Member of the Riksdag
- Incumbent
- Assumed office 2018
- Constituency: Stockholm County

Personal details
- Born: 15 June 1983 (age 43) Sollentuna, Sweden
- Party: Sweden Democrats
- Education: Dalarna University Stockholm University

= Ludvig Aspling =

Swedish politician

Erik Oskar Ludvig Aspling is a Swedish politician who has been a member of the Riksdag for the Sweden Democrats party since 2018, representing the constituency of Stockholm County. Since 2021, he has served as the SD's spokesman on immigration and is the SD delegation leader for the social affairs committee in parliament.

== Biography ==
===Early career===
Aspling studied Mandarin and Japanese at Dalarna University and subsequently worked abroad as a teacher in Thailand and China. He then completed a law degree at Stockholm University. In 2015, he began working as a political secretary to the Sweden Democrats.

===Political work===
Aspling currently represents the Stockholm County constituency and holds seat 319. In the Riksdag he sits on the EU Committee and is a deputy on the parliamentary Committee on Foreign Affairs.

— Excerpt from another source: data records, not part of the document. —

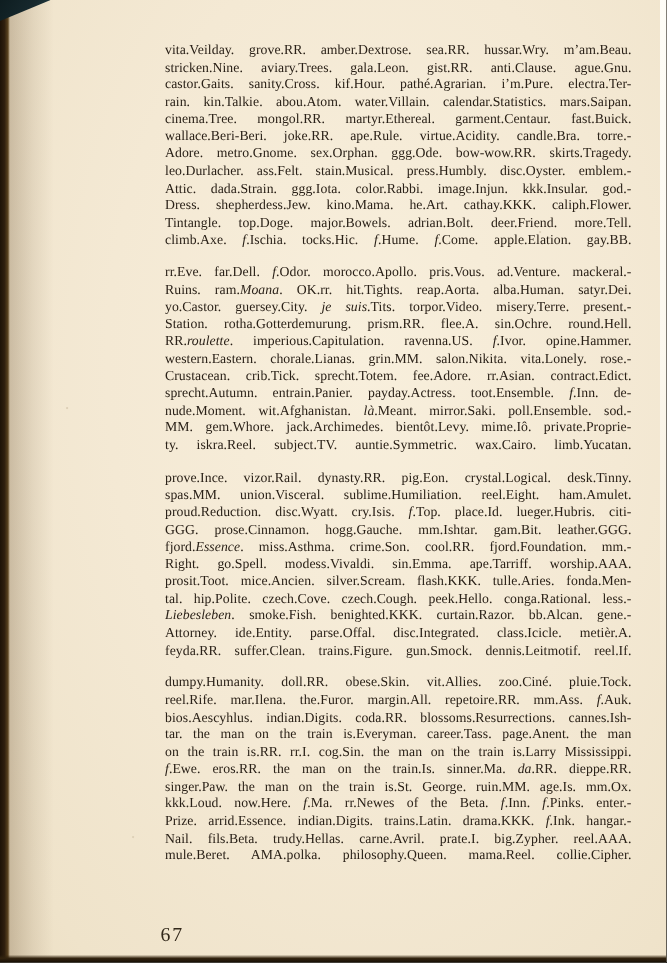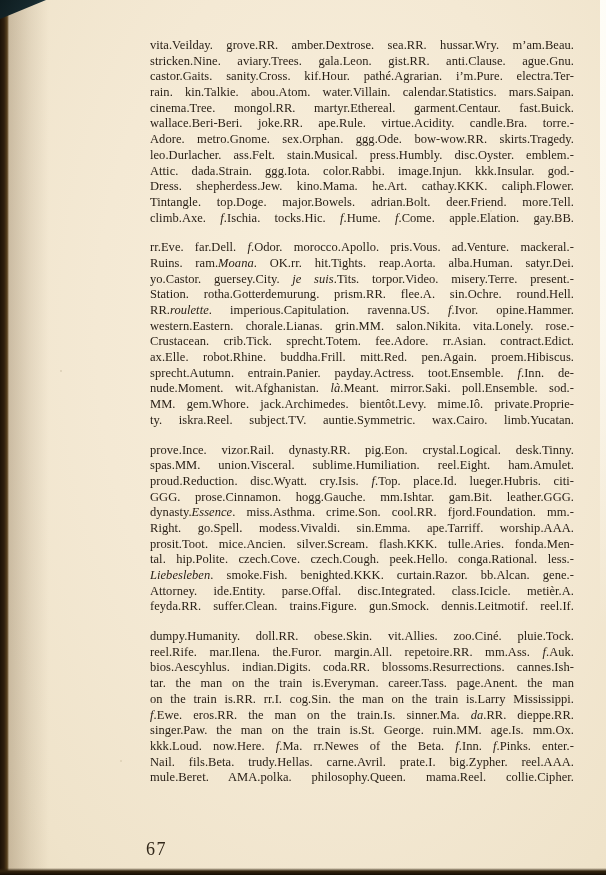--- a/index.html
+++ b/index.html
@@ -87,47 +87,47 @@
         <div class="line"><span>climb.Axe. </span><span class="it">f</span><span>.Ischia. tocks.Hic. </span><span class="it">f</span><span>.Hume. </span><span class="it">f</span><span>.Come. apple.Elation. gay.BB.</span></div>
       </div>
     <div class="para">
         <div class="line"><span>rr.Eve. far.Dell. </span><span class="it">f</span><span>.Odor. morocco.Apollo. pris.Vous. ad.Venture. mackeral.-</span></div>
         <div class="line"><span>Ruins. ram.</span><span class="it">Moana</span><span>. OK.rr. hit.Tights. reap.Aorta. alba.Human. satyr.Dei.</span></div>
         <div class="line"><span>yo.Castor. guersey.City. </span><span class="it">je suis</span><span>.Tits. torpor.Video. misery.Terre. present.-</span></div>
         <div class="line"><span>Station. rotha.Gotterdemurung. prism.RR. flee.A. sin.Ochre. round.Hell.</span></div>
         <div class="line"><span>RR.</span><span class="it">roulette</span><span>. imperious.Capitulation. ravenna.US. </span><span class="it">f</span><span>.Ivor. opine.Hammer.</span></div>
         <div class="line"><span>western.Eastern. chorale.Lianas. grin.MM. salon.Nikita. vita.Lonely. rose.-</span></div>
         <div class="line"><span>Crustacean. crib.Tick. sprecht.Totem. fee.Adore. rr.Asian. contract.Edict.</span></div>
-        <div class="line"><span>ax.Elle. robot.Rhine. buddha.Frill. mitt.Red. pen.Again. proem.Hibiscus.</span></div>
         <div class="line"><span>sprecht.Autumn. entrain.Panier. payday.Actress. toot.Ensemble. </span><span class="it">f</span><span>.Inn. de-</span></div>
         <div class="line"><span>nude.Moment. wit.Afghanistan. </span><span class="it">là</span><span>.Meant. mirror.Saki. poll.Ensemble. sod.-</span></div>
         <div class="line"><span>MM. gem.Whore. jack.Archimedes. bientôt.Levy. mime.Iô. private.Proprie-</span></div>
         <div class="line"><span>ty. iskra.Reel. subject.TV. auntie.Symmetric. wax.Cairo. limb.Yucatan.</span></div>
       </div>
     <div class="para">
         <div class="line"><span>prove.Ince. vizor.Rail. dynasty.RR. pig.Eon. crystal.Logical. desk.Tinny.</span></div>
         <div class="line"><span>spas.MM. union.Visceral. sublime.Humiliation. reel.Eight. ham.Amulet.</span></div>
         <div class="line"><span>proud.Reduction. disc.Wyatt. cry.Isis. </span><span class="it">f</span><span>.Top. place.Id. lueger.Hubris. citi-</span></div>
         <div class="line"><span>GGG. prose.Cinnamon. hogg.Gauche. mm.Ishtar. gam.Bit. leather.GGG.</span></div>
-        <div class="line"><span>dynasty.</span><span class="it">Essence</span><span>. miss.Asthma. crime.Son. cool.RR. fjord.Foundation. mm.-</span></div>
+        <div class="line"><span>fjord.</span><span class="it">Essence</span><span>. miss.Asthma. crime.Son. cool.RR. fjord.Foundation. mm.-</span></div>
         <div class="line"><span>Right. go.Spell. modess.Vivaldi. sin.Emma. ape.Tarriff. worship.AAA.</span></div>
         <div class="line"><span>prosit.Toot. mice.Ancien. silver.Scream. flash.KKK. tulle.Aries. fonda.Men-</span></div>
         <div class="line"><span>tal. hip.Polite. czech.Cove. czech.Cough. peek.Hello. conga.Rational. less.-</span></div>
         <div class="line"><span class="it">Liebesleben</span><span>. smoke.Fish. benighted.KKK. curtain.Razor. bb.Alcan. gene.-</span></div>
         <div class="line"><span>Attorney. ide.Entity. parse.Offal. disc.Integrated. class.Icicle. metièr.A.</span></div>
         <div class="line"><span>feyda.RR. suffer.Clean. trains.Figure. gun.Smock. dennis.Leitmotif. reel.If.</span></div>
       </div>
     <div class="para">
         <div class="line"><span>dumpy.Humanity. doll.RR. obese.Skin. vit.Allies. zoo.Ciné. pluie.Tock.</span></div>
         <div class="line"><span>reel.Rife. mar.Ilena. the.Furor. margin.All. repetoire.RR. mm.Ass. </span><span class="it">f</span><span>.Auk.</span></div>
         <div class="line"><span>bios.Aescyhlus. indian.Digits. coda.RR. blossoms.Resurrections. cannes.Ish-</span></div>
         <div class="line"><span>tar. the man on the train is.Everyman. career.Tass. page.Anent. the man</span></div>
         <div class="line"><span>on the train is.RR. rr.I. cog.Sin. the man on the train is.Larry Mississippi.</span></div>
         <div class="line"><span class="it">f</span><span>.Ewe. eros.RR. the man on the train.Is. sinner.Ma. </span><span class="it">da</span><span>.RR. dieppe.RR.</span></div>
         <div class="line"><span>singer.Paw. the man on the train is.St. George. ruin.MM. age.Is. mm.Ox.</span></div>
         <div class="line"><span>kkk.Loud. now.Here. </span><span class="it">f</span><span>.Ma. rr.Newes of the Beta. </span><span class="it">f</span><span>.Inn. </span><span class="it">f</span><span>.Pinks. enter.-</span></div>
+        <div class="line"><span>Prize. arrid.Essence. indian.Digits. trains.Latin. drama.KKK. </span><span class="it">f</span><span>.Ink. hangar.-</span></div>
         <div class="line"><span>Nail. fils.Beta. trudy.Hellas. carne.Avril. prate.I. big.Zypher. reel.AAA.</span></div>
         <div class="line"><span>mule.Beret. AMA.polka. philosophy.Queen. mama.Reel. collie.Cipher.</span></div>
       </div>
   </div>
 
   <div class="folio">67</div>
 </div>
 
 </body></html>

Aspling has spoken against EU legislation and proposals by Swedish Prime Minister Stefan Löven to roll out a common European minimum wage, arguing that the EU's legal structures are different to that of Sweden's social policies and that such a measure would undermine Sweden's ability to set its own wages. Along with Sweden Democrats MEP Charlie Weimers, Aspling has played a role in criticising the EU's common asylum and migration policies, claiming "there is no discussion of how to deal with the different fundamentally illiberal, dysfunctional and often anti-Western ideologies, beliefs and religions that accompanies many migrants to Europe." He also states that the EU needs to do more in addressing human trafficking across the Mediterranean. Aspling has also called on the Swedish government not to invest money in the Chinese Belt and Road Initiative (BRI), claiming that the BRI is a front for the Chinese state and that Sweden should not deal with the BRI on grounds of human rights abuses in China and that economic
partnership with BRI will lead to unfair competition with European workers.